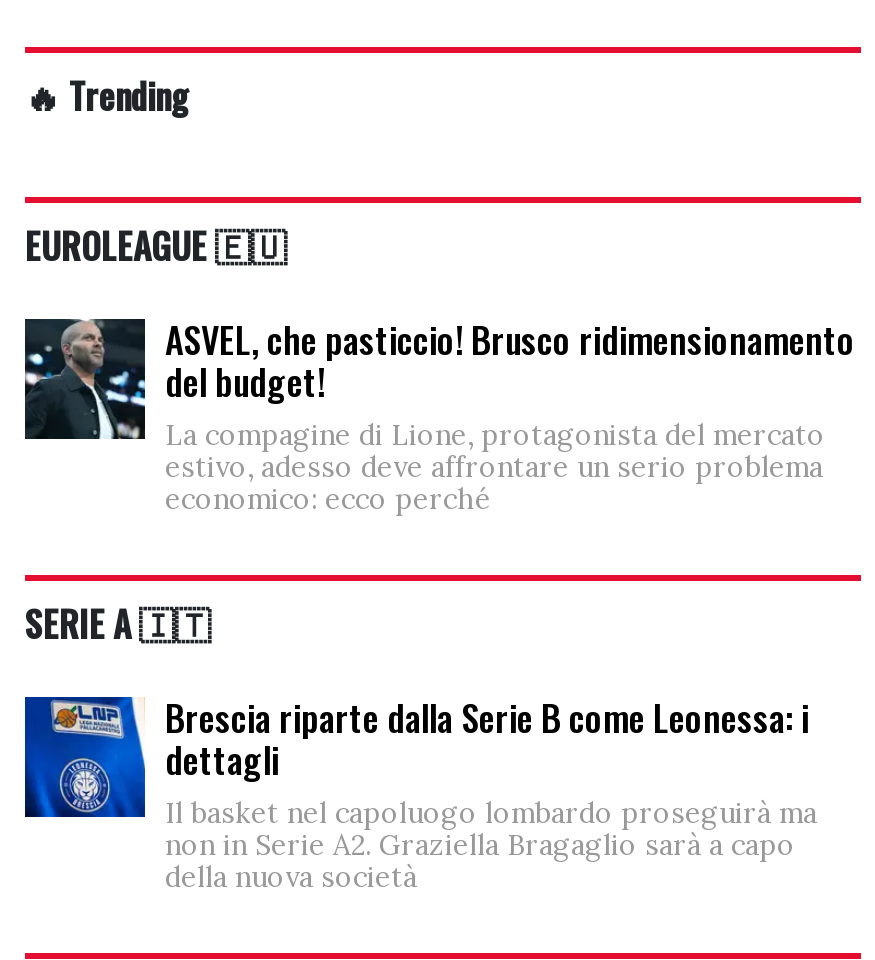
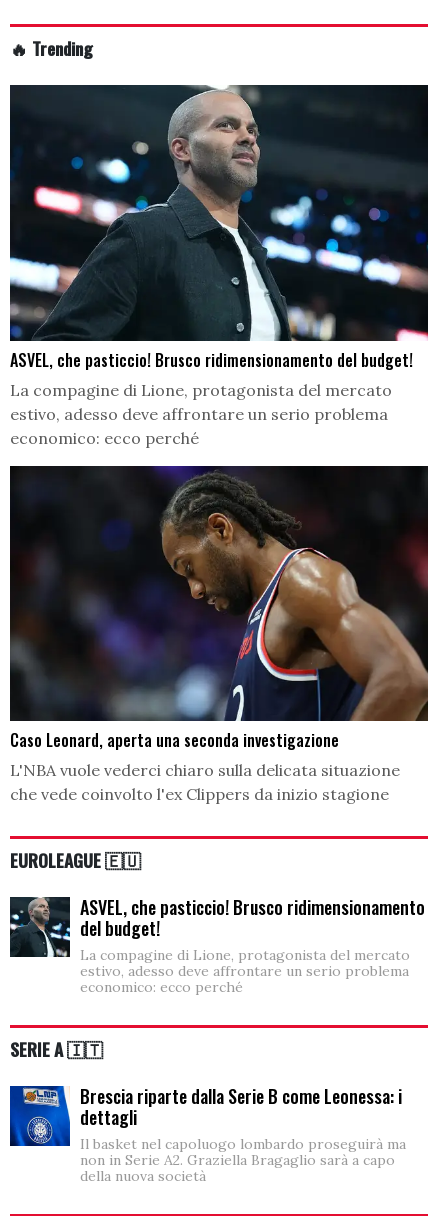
+ [image]
+ ASVEL, che pasticcio! Brusco ridimensionamento del budget!
+ La compagine di Lione, protagonista del mercato
+ estivo, adesso deve affrontare un serio problema
+ economico: ecco perché

+ [image]
+ Caso Leonard, aperta una seconda investigazione
+ L'NBA vuole vederci chiaro sulla delicata situazione
+ che vede coinvolto l'ex Clippers da inizio stagione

————

Output the line containing "protagonista del mercato" and every line after it through the final line of the records above, exactly as written and nothing else.

EXERCISE OUTPUT |
+ La compagine di Lione, protagonista del mercato
+ estivo, adesso deve affrontare un serio problema
+ economico: ecco perché

+ [image]
+ Caso Leonard, aperta una seconda investigazione
+ L'NBA vuole vederci chiaro sulla delicata situazione
+ che vede coinvolto l'ex Clippers da inizio stagione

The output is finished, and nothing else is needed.